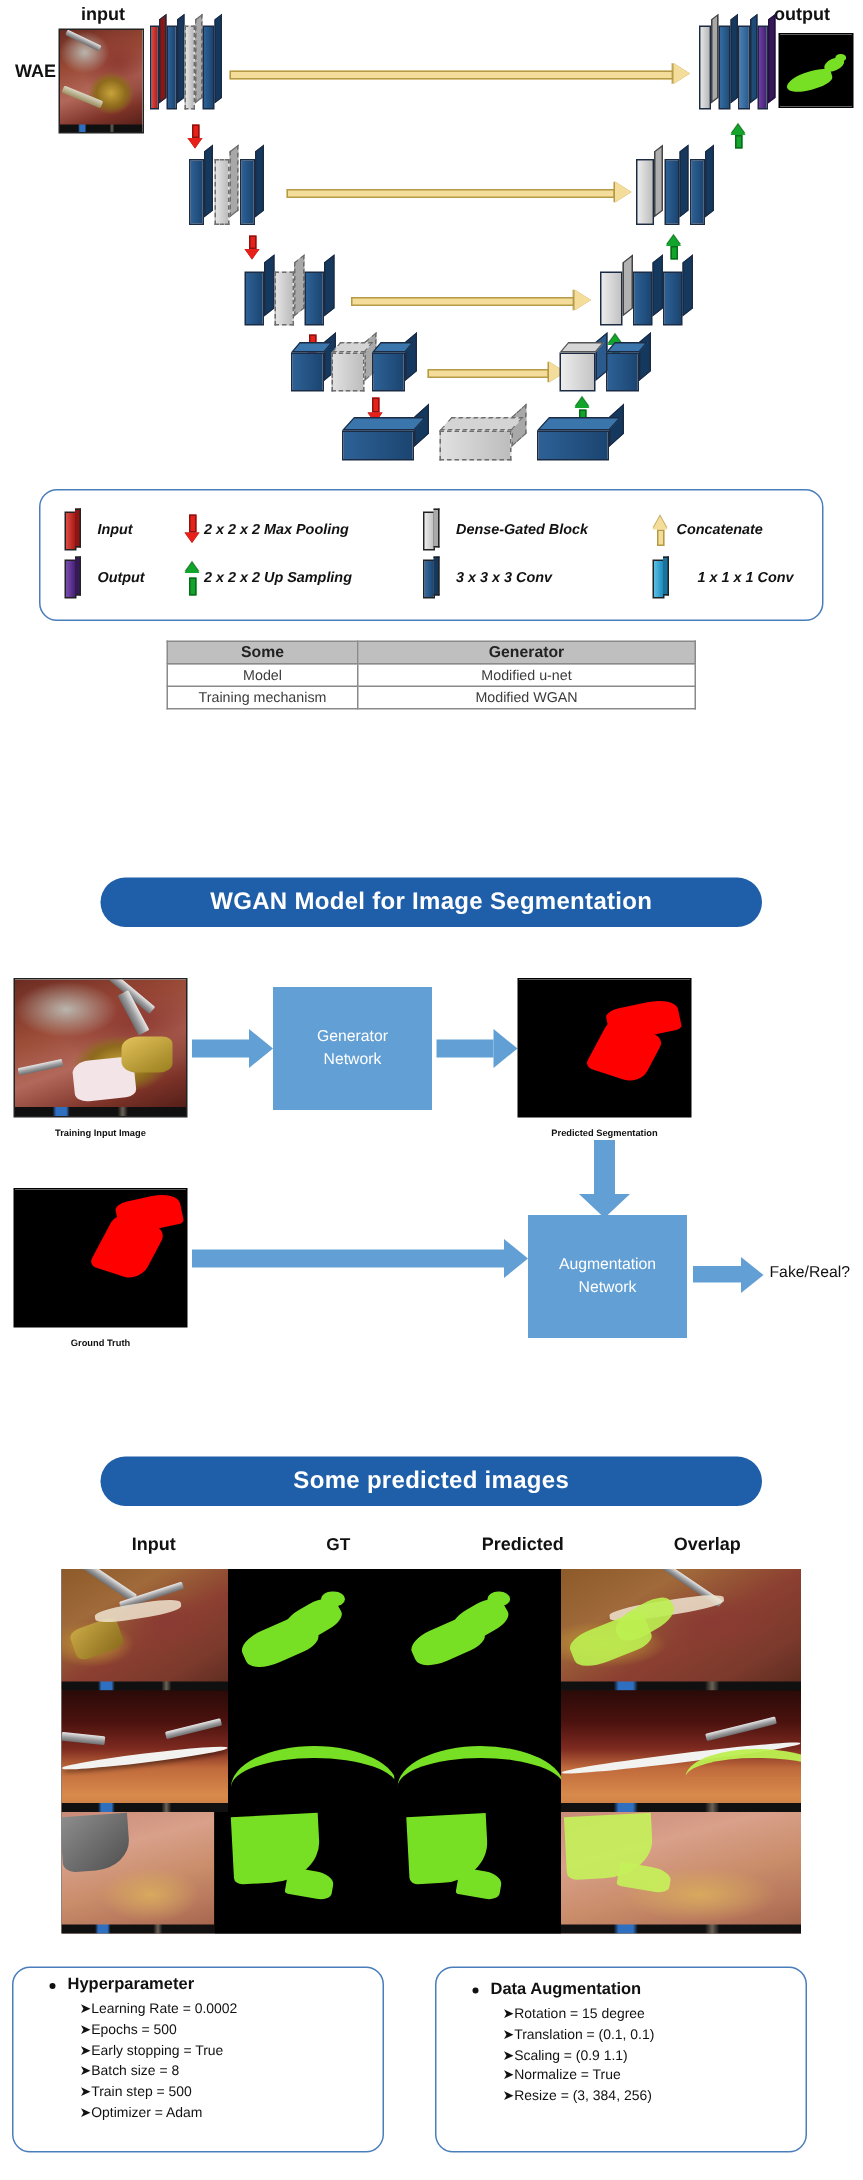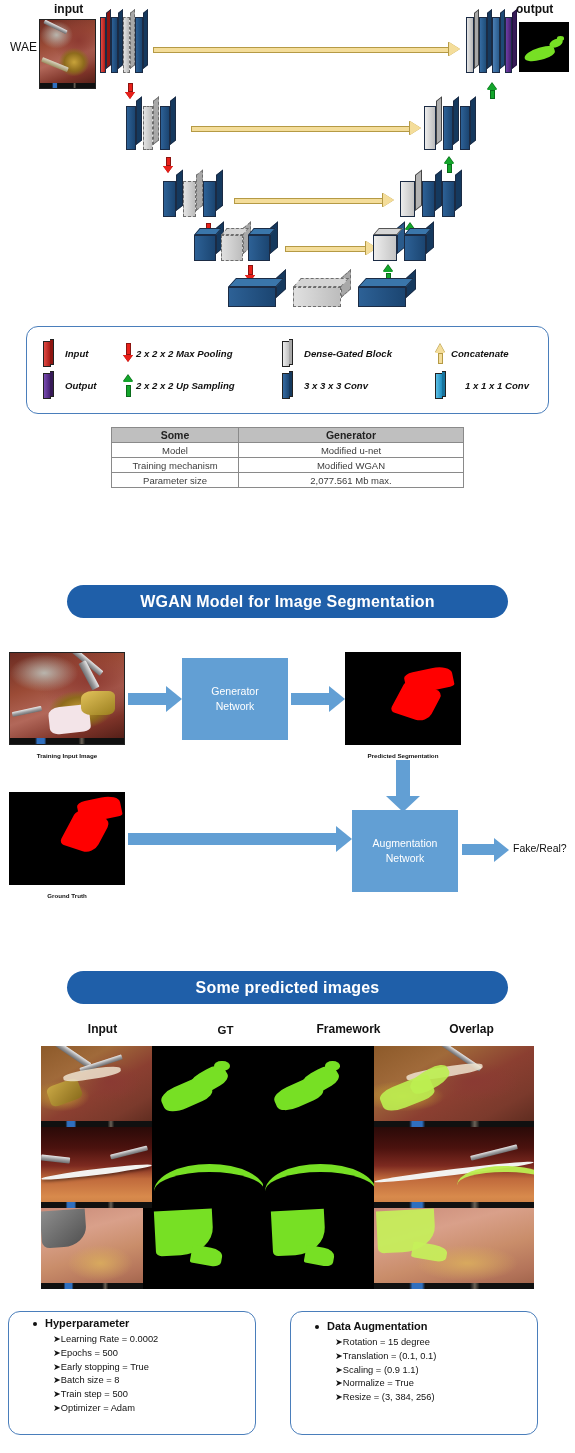--- a/index.html
+++ b/index.html
@@ -8,21 +8,21 @@
     width:575px; height:1453px;
     background:#ffffff;
     font-family:"Liberation Sans", sans-serif;
     position:relative;
     overflow:hidden;
     color:#111;
   }
   .abs { position:absolute; }
 
   
-  .lbl { font-size:11px; font-weight:normal; color:#111; white-space:nowrap; }
+  .lbl { font-size:11px; font-weight:bold; color:#111; white-space:nowrap; }
 
   
   #unet { position:absolute; left:0; top:0; width:575px; height:320px; }
 
   .photo-frame { position:absolute; border:1px solid #222; overflow:hidden; }
   .endoscope {
     width:100%; height:100%;
     background:
       radial-gradient(ellipse 40% 30% at 62% 62%, #c8a33a 0%, #8d6a1c 45%, rgba(141,106,28,0) 70%),
       radial-gradient(ellipse 50% 34% at 30% 22%, #b9b5ad 0%, rgba(160,150,140,0) 60%),
@@ -407,24 +407,20 @@
   </thead>
   <tbody>
     <tr>
       <td class="item">Model</td>
       <td>Modified u-net</td>
     </tr>
     <tr>
       <td class="item">Training mechanism</td>
       <td>Modified WGAN</td>
     </tr>
-    <tr>
-      <td class="item">Parameter size</td>
-      <td>2,077.561 Mb max.</td>
-    </tr>
   </tbody>
 </table>
 
 <div class="banner" style="left:67px; top:585px; width:441px; height:33px; font-size:16px;">WGAN Model for Image Segmentation</div>
 
 <div id="wgan" class="abs" style="left:0; top:630px; width:473px; height:280px;">
 
   <div class="photo-frame" style="left:9px; top:22px; width:116px; height:93px;">
     <div class="endoscope">
       <div class="tool-arm" style="left:50%; top:6%; width:34%; height:7%; transform:rotate(40deg);"></div>
@@ -491,21 +487,21 @@
     <div class="hd" style="left:32px; top:0; border-width:12px 0 12px 15px;"></div>
   </div>
 
   <div class="abs" style="left:513px; top:212px; font-size:10.5px; color:#111; white-space:nowrap;">Fake/Real?</div>
 </div>
 
 <div class="banner" style="left:67px; top:971px; width:441px; height:33px; font-size:16px;">Some predicted images</div>
 
 <div class="ghead" style="left:41px; top:1022px; width:123px;">Input</div>
 <div class="ghead" style="left:164px; top:1024px; width:123px; font-size:11.5px;">GT</div>
-<div class="ghead" style="left:287px; top:1022px; width:123px;">Framework</div>
+<div class="ghead" style="left:287px; top:1022px; width:123px;">Predicted</div>
 <div class="ghead" style="left:410px; top:1022px; width:123px;">Overlap</div>
 
 <div id="grid">
 
   <div class="gcell" style="left:0; top:0; width:111px; height:81px;">
     <div class="endoscope" style="background:
         radial-gradient(ellipse 42% 34% at 62% 44%, #8a3a33 0%, rgba(138,58,51,0) 70%),
         radial-gradient(ellipse 36% 26% at 18% 62%, #c29a33 0%, rgba(194,154,51,0) 72%),
         linear-gradient(150deg,#8d5a2a 0%,#a06a3a 28%,#8b3f31 55%,#7b3a2c 78%,#5a2a1e 100%);">
       <div class="tool-arm" style="left:4%; top:4%; width:44%; height:7%; transform:rotate(34deg);"></div>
###
== What to work on ==
Excluding all images, transcribe the material word for word.

== Answer to the exercise ==
--- a/index.html
+++ b/index.html
@@ -8,21 +8,21 @@
     width:575px; height:1453px;
     background:#ffffff;
     font-family:"Liberation Sans", sans-serif;
     position:relative;
     overflow:hidden;
     color:#111;
   }
   .abs { position:absolute; }
 
   
-  .lbl { font-size:11px; font-weight:normal; color:#111; white-space:nowrap; }
+  .lbl { font-size:11px; font-weight:bold; color:#111; white-space:nowrap; }
 
   
   #unet { position:absolute; left:0; top:0; width:575px; height:320px; }
 
   .photo-frame { position:absolute; border:1px solid #222; overflow:hidden; }
   .endoscope {
     width:100%; height:100%;
     background:
       radial-gradient(ellipse 40% 30% at 62% 62%, #c8a33a 0%, #8d6a1c 45%, rgba(141,106,28,0) 70%),
       radial-gradient(ellipse 50% 34% at 30% 22%, #b9b5ad 0%, rgba(160,150,140,0) 60%),
@@ -407,24 +407,20 @@
   </thead>
   <tbody>
     <tr>
       <td class="item">Model</td>
       <td>Modified u-net</td>
     </tr>
     <tr>
       <td class="item">Training mechanism</td>
       <td>Modified WGAN</td>
     </tr>
-    <tr>
-      <td class="item">Parameter size</td>
-      <td>2,077.561 Mb max.</td>
-    </tr>
   </tbody>
 </table>
 
 <div class="banner" style="left:67px; top:585px; width:441px; height:33px; font-size:16px;">WGAN Model for Image Segmentation</div>
 
 <div id="wgan" class="abs" style="left:0; top:630px; width:473px; height:280px;">
 
   <div class="photo-frame" style="left:9px; top:22px; width:116px; height:93px;">
     <div class="endoscope">
       <div class="tool-arm" style="left:50%; top:6%; width:34%; height:7%; transform:rotate(40deg);"></div>
@@ -491,21 +487,21 @@
     <div class="hd" style="left:32px; top:0; border-width:12px 0 12px 15px;"></div>
   </div>
 
   <div class="abs" style="left:513px; top:212px; font-size:10.5px; color:#111; white-space:nowrap;">Fake/Real?</div>
 </div>
 
 <div class="banner" style="left:67px; top:971px; width:441px; height:33px; font-size:16px;">Some predicted images</div>
 
 <div class="ghead" style="left:41px; top:1022px; width:123px;">Input</div>
 <div class="ghead" style="left:164px; top:1024px; width:123px; font-size:11.5px;">GT</div>
-<div class="ghead" style="left:287px; top:1022px; width:123px;">Framework</div>
+<div class="ghead" style="left:287px; top:1022px; width:123px;">Predicted</div>
 <div class="ghead" style="left:410px; top:1022px; width:123px;">Overlap</div>
 
 <div id="grid">
 
   <div class="gcell" style="left:0; top:0; width:111px; height:81px;">
     <div class="endoscope" style="background:
         radial-gradient(ellipse 42% 34% at 62% 44%, #8a3a33 0%, rgba(138,58,51,0) 70%),
         radial-gradient(ellipse 36% 26% at 18% 62%, #c29a33 0%, rgba(194,154,51,0) 72%),
         linear-gradient(150deg,#8d5a2a 0%,#a06a3a 28%,#8b3f31 55%,#7b3a2c 78%,#5a2a1e 100%);">
       <div class="tool-arm" style="left:4%; top:4%; width:44%; height:7%; transform:rotate(34deg);"></div>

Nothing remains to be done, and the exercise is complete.